でも復興が進んでいるとのこと少し安心しました。

まりりんごさんへ・・・タイトルなし

> 私も三陸海岸へ行ってみようと思いました。
ぜひ、温泉も多々ありますものね。
交通は便利になっている様子です。
山田線という廃止になったのが一本。
三陸鉄道も、観光客以外、お客さんは少なくて運転手一人のワンマン電車でした。
高校生が乗り込むなり、満員の車内に、眼を丸くしていました。

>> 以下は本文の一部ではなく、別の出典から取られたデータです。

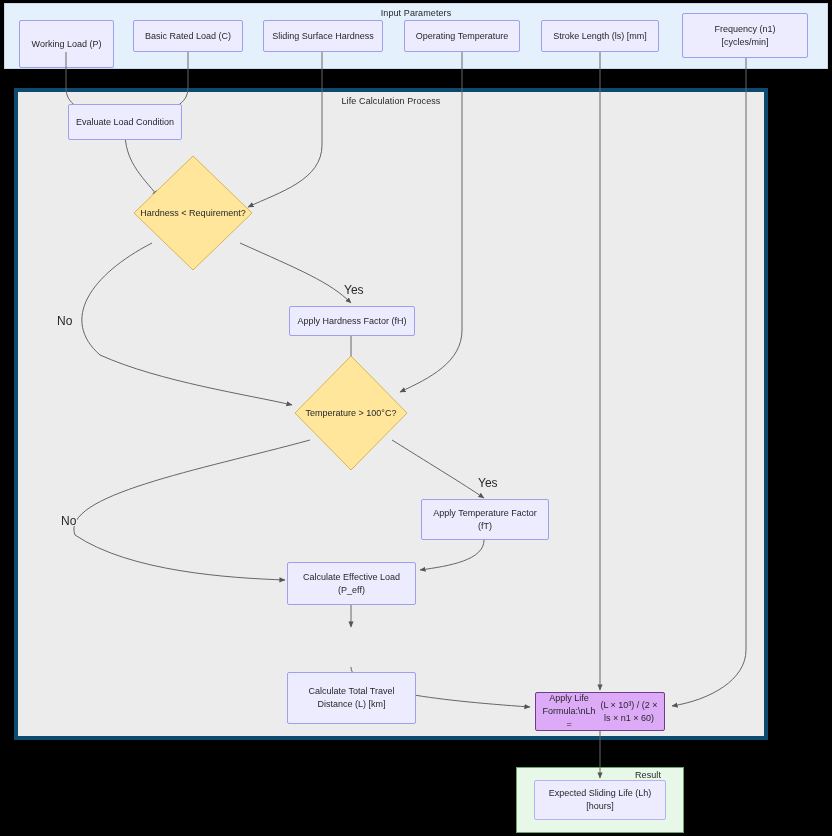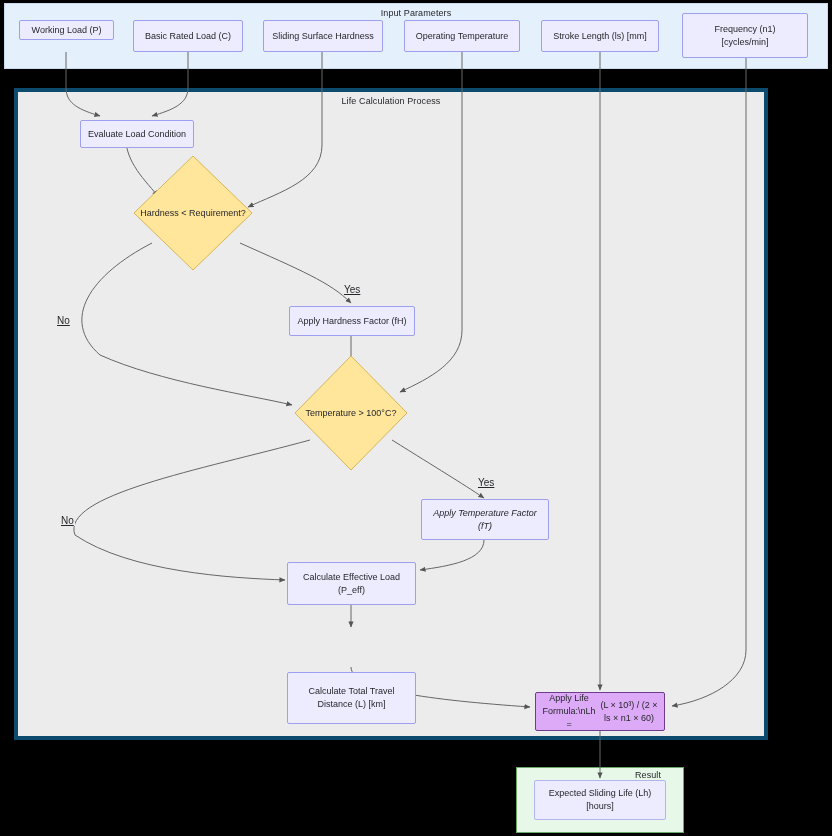"Working Load (P)" div.node { height: 20px -> 48px }
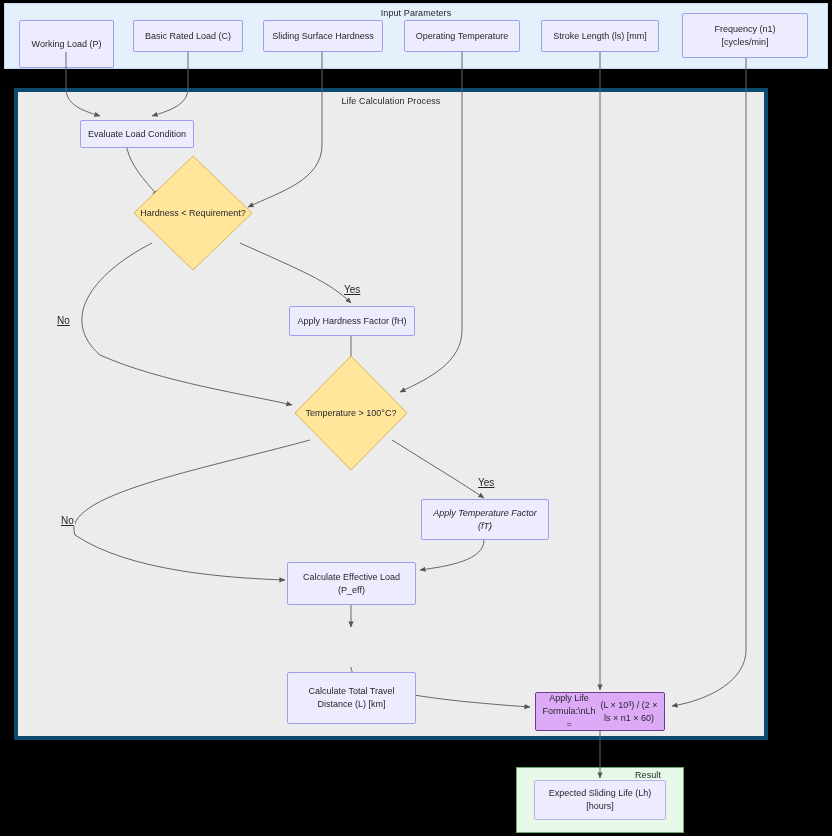"Evaluate Load Condition" div.node { height: 28px -> 36px; margin-left: 12px -> none; top: 120px -> 104px }
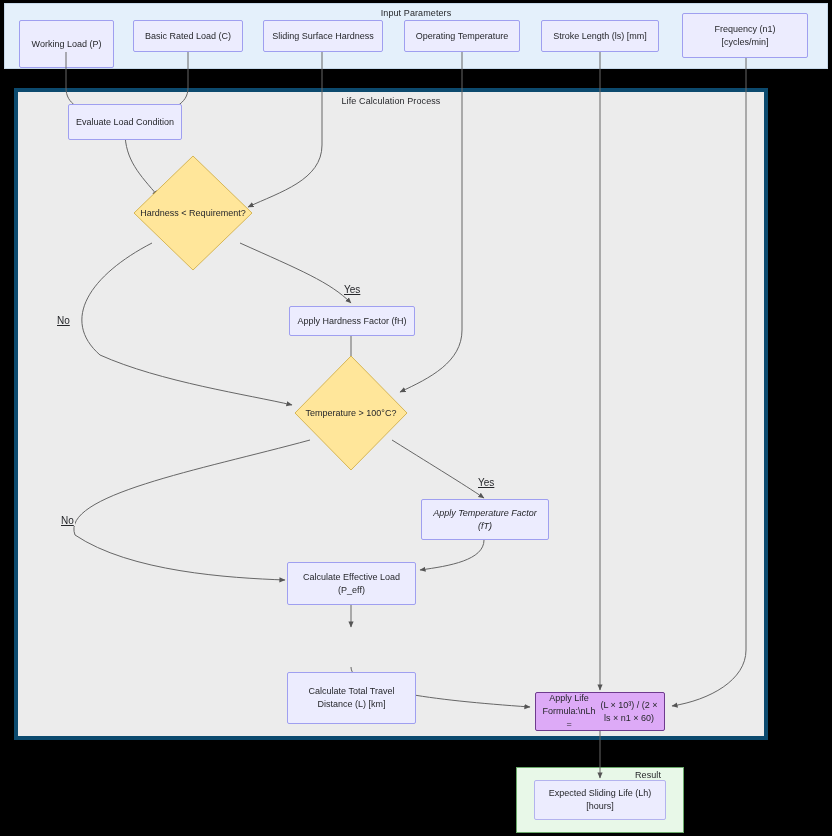"Yes" .elabel { font-size: 10px -> 12px; text-decoration: underline -> none }
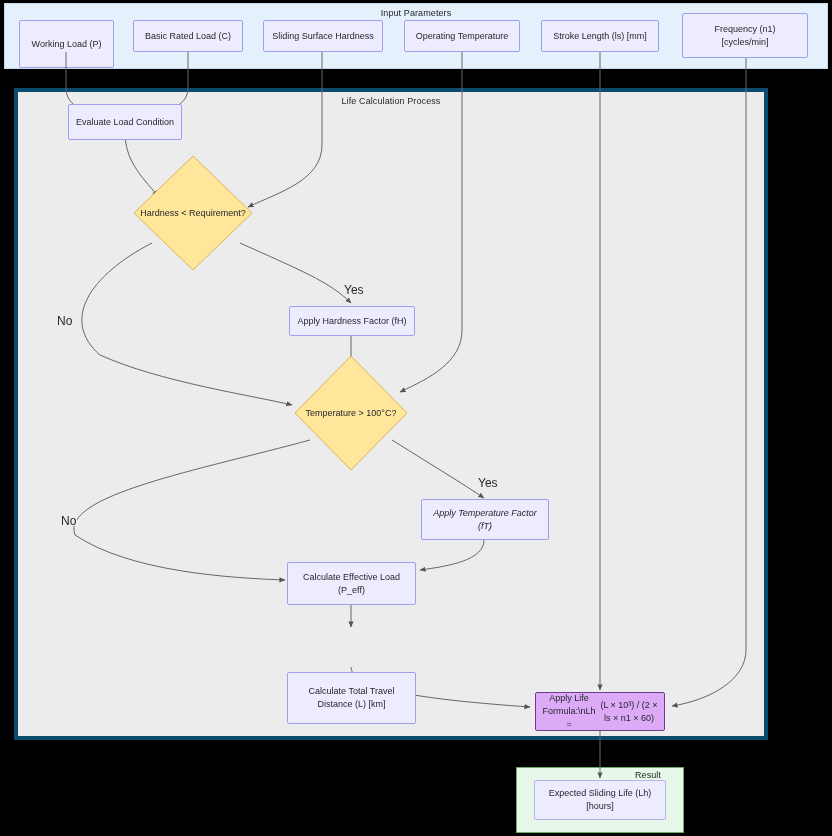"Apply Temperature Factor" div.node { font-style: italic -> none }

(^u^)
ツアーバス2台分、80人が乗っていたので・・・

四回目の夏が過ぎて・・・11日

矢張り自分の目で見るのが一番です。
私も凄い衝撃でした。
でも個人の力ではどうにも出来ません。
矢張り国の支援が頼りです。
あれだけの寄付や募金はどこへ行ったのでしょうか。
数年間の復興増税も末端の人に届けて欲しいです。

本当に政府のお偉方に仮設住宅で数日体験して
貰いたいです。

湘南ぴーすさんへ・・・ 四回目の夏が過ぎて・・・11日

> あれだけの寄付や募金はどこへ行ったのでしょうか。
ガイドさんが【皆さんのご支援のお陰で】と、何度もいいますから
個人個人に幾分は回ったと想います。ただ・・・額はどうでしょうね?
個人への配分は・・その基準に必ず付きまとう不公平。
でもそれが話題に成っていないということは東北人のつつましい誠実さを視る想いです。